User interface change data:
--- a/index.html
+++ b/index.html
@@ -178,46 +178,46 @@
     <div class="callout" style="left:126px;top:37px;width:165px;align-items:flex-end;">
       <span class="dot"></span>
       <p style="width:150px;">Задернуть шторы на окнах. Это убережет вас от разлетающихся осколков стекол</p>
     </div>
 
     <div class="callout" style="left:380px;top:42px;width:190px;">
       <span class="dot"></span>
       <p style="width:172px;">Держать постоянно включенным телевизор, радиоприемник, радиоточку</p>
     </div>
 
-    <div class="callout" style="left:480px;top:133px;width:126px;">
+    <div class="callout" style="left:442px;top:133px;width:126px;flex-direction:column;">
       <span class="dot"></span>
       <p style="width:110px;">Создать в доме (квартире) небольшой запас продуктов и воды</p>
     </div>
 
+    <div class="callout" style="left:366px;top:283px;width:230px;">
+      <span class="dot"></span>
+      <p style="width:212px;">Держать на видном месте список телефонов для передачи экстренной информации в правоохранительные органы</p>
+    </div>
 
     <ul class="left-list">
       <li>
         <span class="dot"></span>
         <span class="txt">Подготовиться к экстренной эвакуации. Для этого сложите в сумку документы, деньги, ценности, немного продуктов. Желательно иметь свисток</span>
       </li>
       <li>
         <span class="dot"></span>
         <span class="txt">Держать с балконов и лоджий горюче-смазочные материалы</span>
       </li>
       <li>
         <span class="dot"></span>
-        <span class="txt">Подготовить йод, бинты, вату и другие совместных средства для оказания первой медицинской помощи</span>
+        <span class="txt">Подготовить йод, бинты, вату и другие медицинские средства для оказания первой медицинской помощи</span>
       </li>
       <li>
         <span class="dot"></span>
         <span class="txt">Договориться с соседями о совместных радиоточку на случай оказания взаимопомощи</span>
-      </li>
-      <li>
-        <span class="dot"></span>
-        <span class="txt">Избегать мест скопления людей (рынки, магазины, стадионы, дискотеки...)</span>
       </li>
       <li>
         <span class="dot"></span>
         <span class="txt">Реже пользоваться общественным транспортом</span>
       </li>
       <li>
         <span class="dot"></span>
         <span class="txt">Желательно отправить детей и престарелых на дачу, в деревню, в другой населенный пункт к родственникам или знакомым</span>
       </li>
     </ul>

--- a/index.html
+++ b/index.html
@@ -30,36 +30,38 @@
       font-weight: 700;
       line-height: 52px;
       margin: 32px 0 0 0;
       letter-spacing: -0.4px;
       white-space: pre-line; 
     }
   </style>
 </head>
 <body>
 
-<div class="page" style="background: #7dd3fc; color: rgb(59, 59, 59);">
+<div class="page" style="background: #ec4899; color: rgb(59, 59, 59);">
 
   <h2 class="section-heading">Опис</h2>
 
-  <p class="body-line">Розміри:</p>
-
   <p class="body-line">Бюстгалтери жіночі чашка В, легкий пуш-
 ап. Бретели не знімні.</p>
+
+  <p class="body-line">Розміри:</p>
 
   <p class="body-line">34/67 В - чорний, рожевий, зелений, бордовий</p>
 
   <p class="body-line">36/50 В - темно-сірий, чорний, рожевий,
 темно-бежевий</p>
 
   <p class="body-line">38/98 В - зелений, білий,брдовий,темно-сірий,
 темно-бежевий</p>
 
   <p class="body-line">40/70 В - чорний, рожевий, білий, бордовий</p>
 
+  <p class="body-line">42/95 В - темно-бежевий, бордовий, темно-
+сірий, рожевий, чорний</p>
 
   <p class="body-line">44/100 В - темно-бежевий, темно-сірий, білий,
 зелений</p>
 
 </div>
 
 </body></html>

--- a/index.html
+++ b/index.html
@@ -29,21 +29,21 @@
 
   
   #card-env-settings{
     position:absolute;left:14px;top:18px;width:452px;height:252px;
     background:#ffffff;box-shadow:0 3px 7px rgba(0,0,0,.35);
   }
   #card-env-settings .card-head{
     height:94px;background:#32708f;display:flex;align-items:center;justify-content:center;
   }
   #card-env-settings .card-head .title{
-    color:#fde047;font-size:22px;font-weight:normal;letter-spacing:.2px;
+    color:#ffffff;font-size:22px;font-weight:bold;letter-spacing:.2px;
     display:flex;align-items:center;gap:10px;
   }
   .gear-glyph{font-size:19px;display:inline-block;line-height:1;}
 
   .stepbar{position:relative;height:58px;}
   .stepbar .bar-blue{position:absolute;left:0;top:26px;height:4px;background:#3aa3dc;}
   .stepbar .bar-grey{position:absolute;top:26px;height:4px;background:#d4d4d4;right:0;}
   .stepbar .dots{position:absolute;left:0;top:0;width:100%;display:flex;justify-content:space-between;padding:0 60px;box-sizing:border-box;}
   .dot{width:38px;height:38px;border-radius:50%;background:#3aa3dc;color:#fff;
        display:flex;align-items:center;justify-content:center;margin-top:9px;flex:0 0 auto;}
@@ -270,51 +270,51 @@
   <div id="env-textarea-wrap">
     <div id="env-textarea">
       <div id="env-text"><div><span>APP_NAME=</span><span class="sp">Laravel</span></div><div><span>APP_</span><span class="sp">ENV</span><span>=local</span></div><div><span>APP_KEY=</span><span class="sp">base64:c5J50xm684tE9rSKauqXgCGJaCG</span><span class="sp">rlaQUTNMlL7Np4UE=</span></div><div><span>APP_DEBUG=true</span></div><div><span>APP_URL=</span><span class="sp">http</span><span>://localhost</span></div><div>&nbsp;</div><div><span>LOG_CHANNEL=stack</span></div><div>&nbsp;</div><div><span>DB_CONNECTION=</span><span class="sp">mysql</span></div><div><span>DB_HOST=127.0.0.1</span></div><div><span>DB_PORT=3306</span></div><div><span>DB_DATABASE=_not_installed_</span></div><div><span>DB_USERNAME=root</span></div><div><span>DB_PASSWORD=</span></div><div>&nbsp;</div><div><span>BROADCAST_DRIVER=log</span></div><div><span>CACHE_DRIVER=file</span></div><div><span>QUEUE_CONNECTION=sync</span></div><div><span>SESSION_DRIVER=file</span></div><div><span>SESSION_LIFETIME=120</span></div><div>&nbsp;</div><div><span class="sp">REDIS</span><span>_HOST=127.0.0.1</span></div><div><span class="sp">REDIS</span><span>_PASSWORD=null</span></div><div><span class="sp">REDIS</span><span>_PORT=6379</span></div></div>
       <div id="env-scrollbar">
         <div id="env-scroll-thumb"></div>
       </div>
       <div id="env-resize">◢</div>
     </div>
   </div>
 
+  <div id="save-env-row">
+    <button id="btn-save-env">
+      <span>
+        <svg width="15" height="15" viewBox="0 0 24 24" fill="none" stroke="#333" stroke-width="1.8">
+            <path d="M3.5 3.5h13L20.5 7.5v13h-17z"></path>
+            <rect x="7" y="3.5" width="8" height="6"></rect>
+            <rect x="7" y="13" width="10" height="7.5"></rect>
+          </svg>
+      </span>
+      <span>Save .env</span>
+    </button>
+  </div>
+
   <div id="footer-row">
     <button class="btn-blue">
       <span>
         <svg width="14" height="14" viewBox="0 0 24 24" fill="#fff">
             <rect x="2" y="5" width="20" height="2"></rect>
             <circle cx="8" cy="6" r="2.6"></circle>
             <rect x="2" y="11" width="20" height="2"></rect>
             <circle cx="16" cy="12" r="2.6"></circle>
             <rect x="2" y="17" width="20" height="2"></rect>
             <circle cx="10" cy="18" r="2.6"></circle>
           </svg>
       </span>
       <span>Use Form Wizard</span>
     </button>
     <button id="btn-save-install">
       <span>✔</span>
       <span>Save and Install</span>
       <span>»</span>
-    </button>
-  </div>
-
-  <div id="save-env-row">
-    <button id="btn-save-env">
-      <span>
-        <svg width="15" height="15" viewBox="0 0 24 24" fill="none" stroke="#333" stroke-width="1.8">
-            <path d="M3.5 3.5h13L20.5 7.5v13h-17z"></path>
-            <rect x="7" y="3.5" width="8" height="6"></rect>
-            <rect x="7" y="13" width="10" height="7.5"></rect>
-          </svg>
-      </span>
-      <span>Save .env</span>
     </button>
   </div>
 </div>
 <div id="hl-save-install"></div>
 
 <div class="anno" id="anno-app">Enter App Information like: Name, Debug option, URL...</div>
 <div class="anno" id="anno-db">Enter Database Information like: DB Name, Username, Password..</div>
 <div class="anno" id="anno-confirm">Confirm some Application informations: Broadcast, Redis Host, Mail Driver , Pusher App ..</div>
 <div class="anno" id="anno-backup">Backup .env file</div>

◆ **TASK GOAL**:
For the string "совместных", show each line of the entries above where it occurs.

◆ **EXERCISE SOLUTION**:
-        <span class="txt">Подготовить йод, бинты, вату и другие совместных средства для оказания первой медицинской помощи</span>
         <span class="txt">Договориться с соседями о совместных радиоточку на случай оказания взаимопомощи</span>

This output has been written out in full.